• [TASK MATERIAL]:
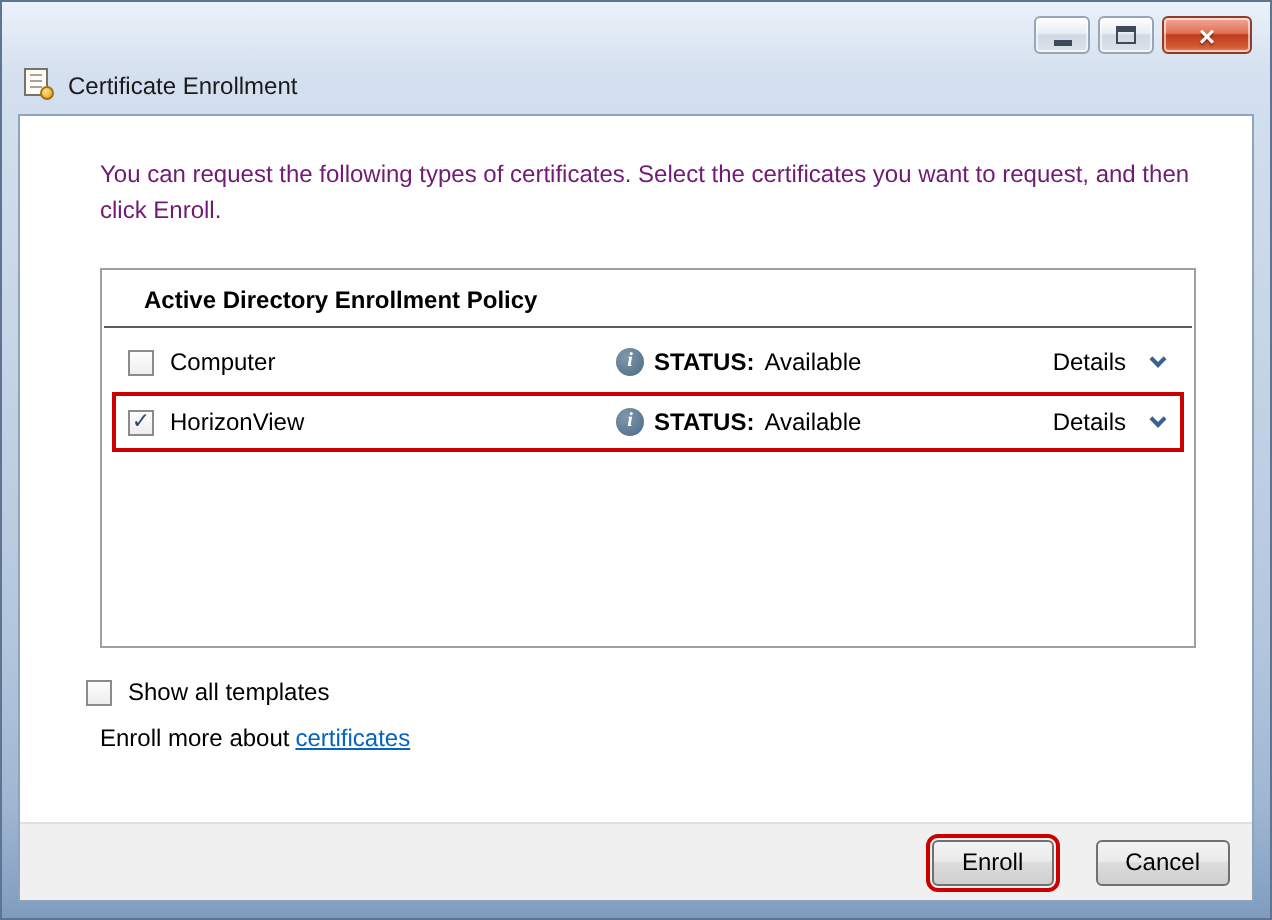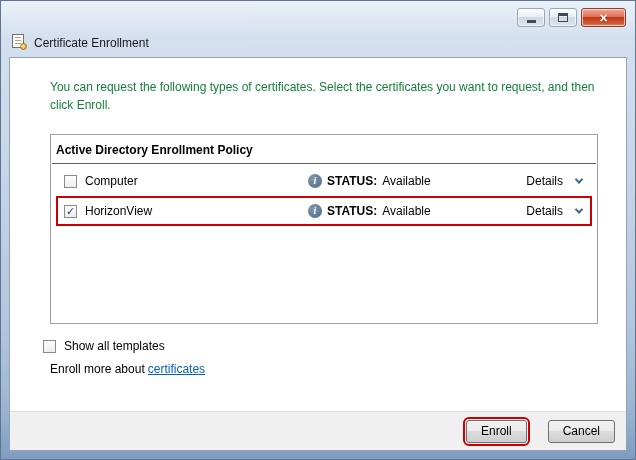"You can request the following" .intro { color: #15803d -> #701a75 }
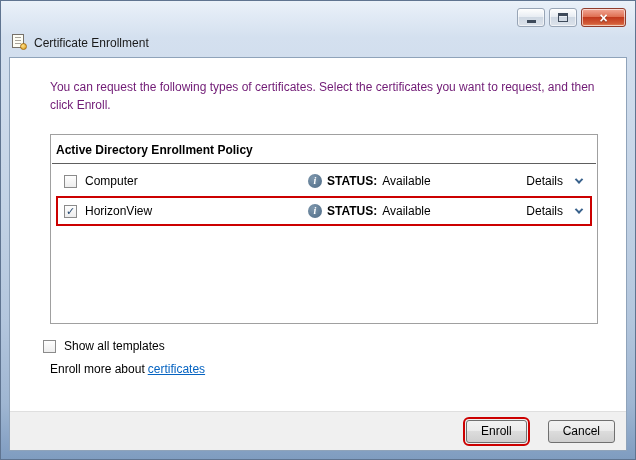"Active Directory Enrollment Policy" .policy-header { padding: 8px 0 6px 4px -> 8px 0 6px 20px }
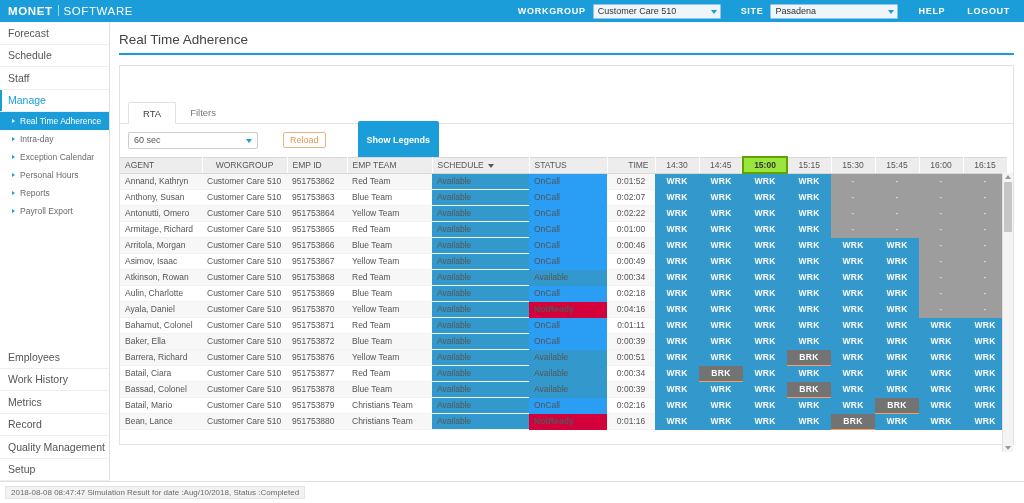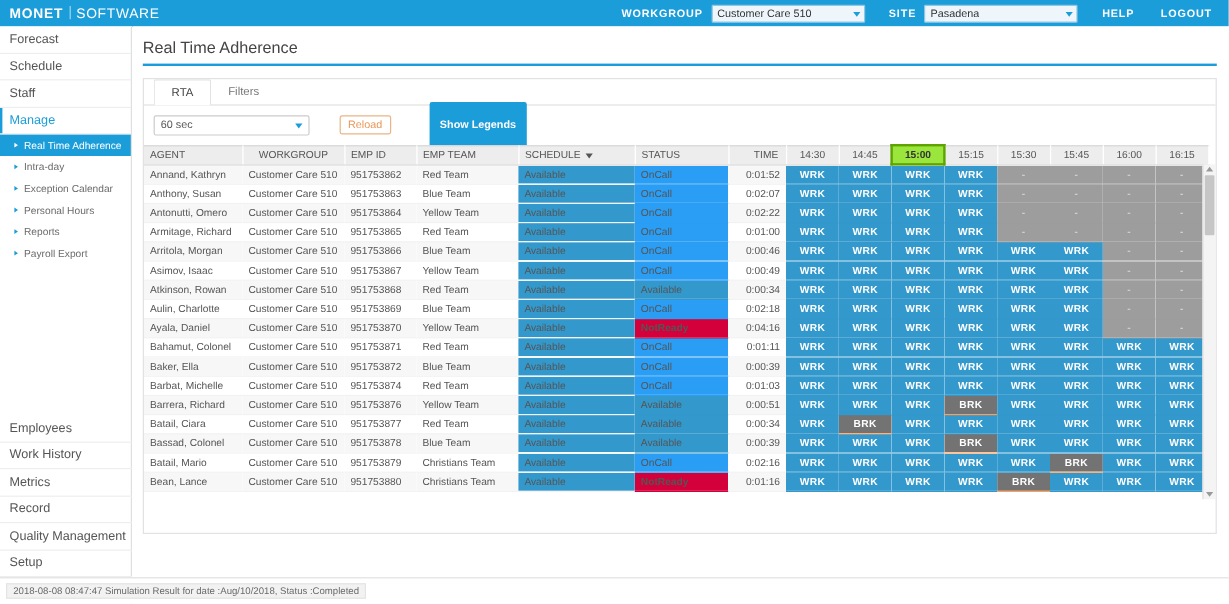"RTA" .tabs { margin-top: none -> 36px }
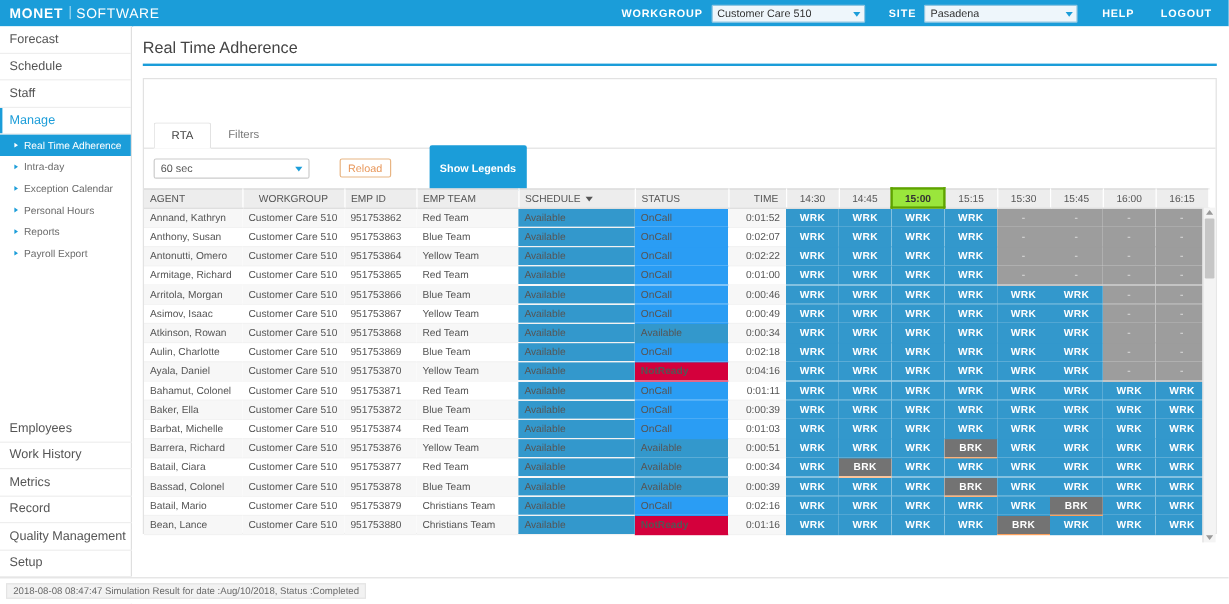"0:01:52" td.time { text-align: right -> center }
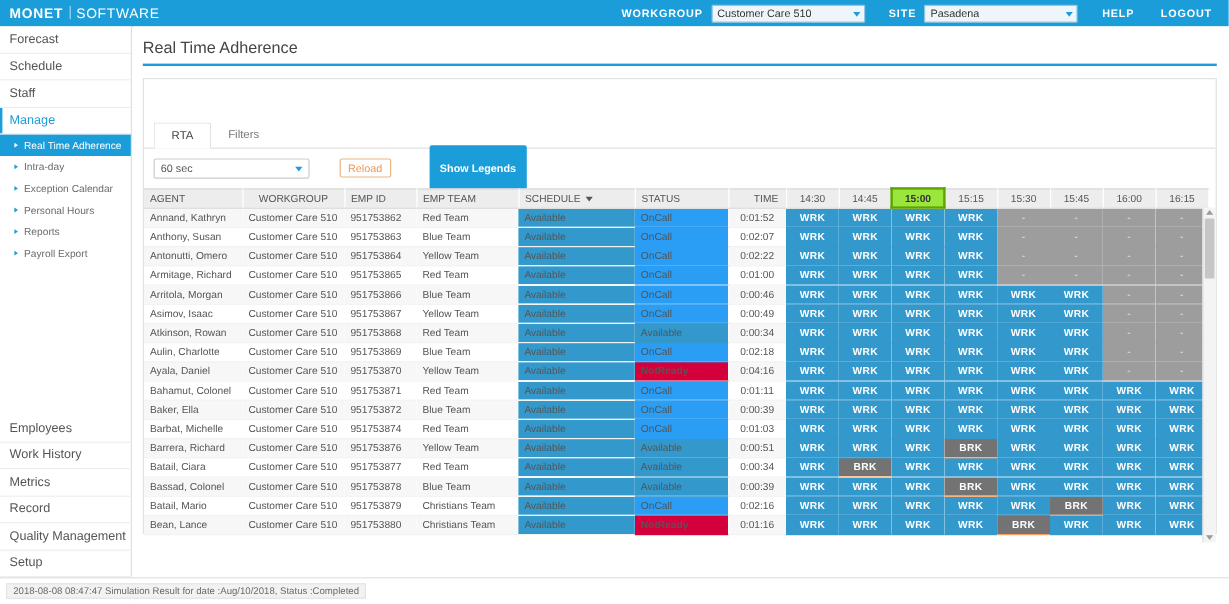"Barbat, Michelle" tr { html: <tr> <td>Barbat, Michelle</td> <td>Customer Care 510</td> <td>951753874</td> <td>Red Team</td> <td>Available</td> <td>OnCall</td> <td>0:01:03</td> <td>WRK</td> <td>WRK</td> <td>WRK</td> <td>WRK</td> <td>WRK</td> <td>WRK</td> <td>WRK</td> <td>WRK</td> </tr> -> none }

• [PROBLEM TO SOLVE]: Only the pictures are to be left out; copy all the remaining material above exactly.

• [ANSWER TO THIS PROBLEM]:
"You can request the following" .intro { color: #15803d -> #701a75 }
"Active Directory Enrollment Policy" .policy-header { padding: 8px 0 6px 4px -> 8px 0 6px 20px }
"RTA" .tabs { margin-top: none -> 36px }
"0:01:52" td.time { text-align: right -> center }
"Barbat, Michelle" tr { html: <tr> <td>Barbat, Michelle</td> <td>Customer Care 510</td> <td>951753874</td> <td>Red Team</td> <td>Available</td> <td>OnCall</td> <td>0:01:03</td> <td>WRK</td> <td>WRK</td> <td>WRK</td> <td>WRK</td> <td>WRK</td> <td>WRK</td> <td>WRK</td> <td>WRK</td> </tr> -> none }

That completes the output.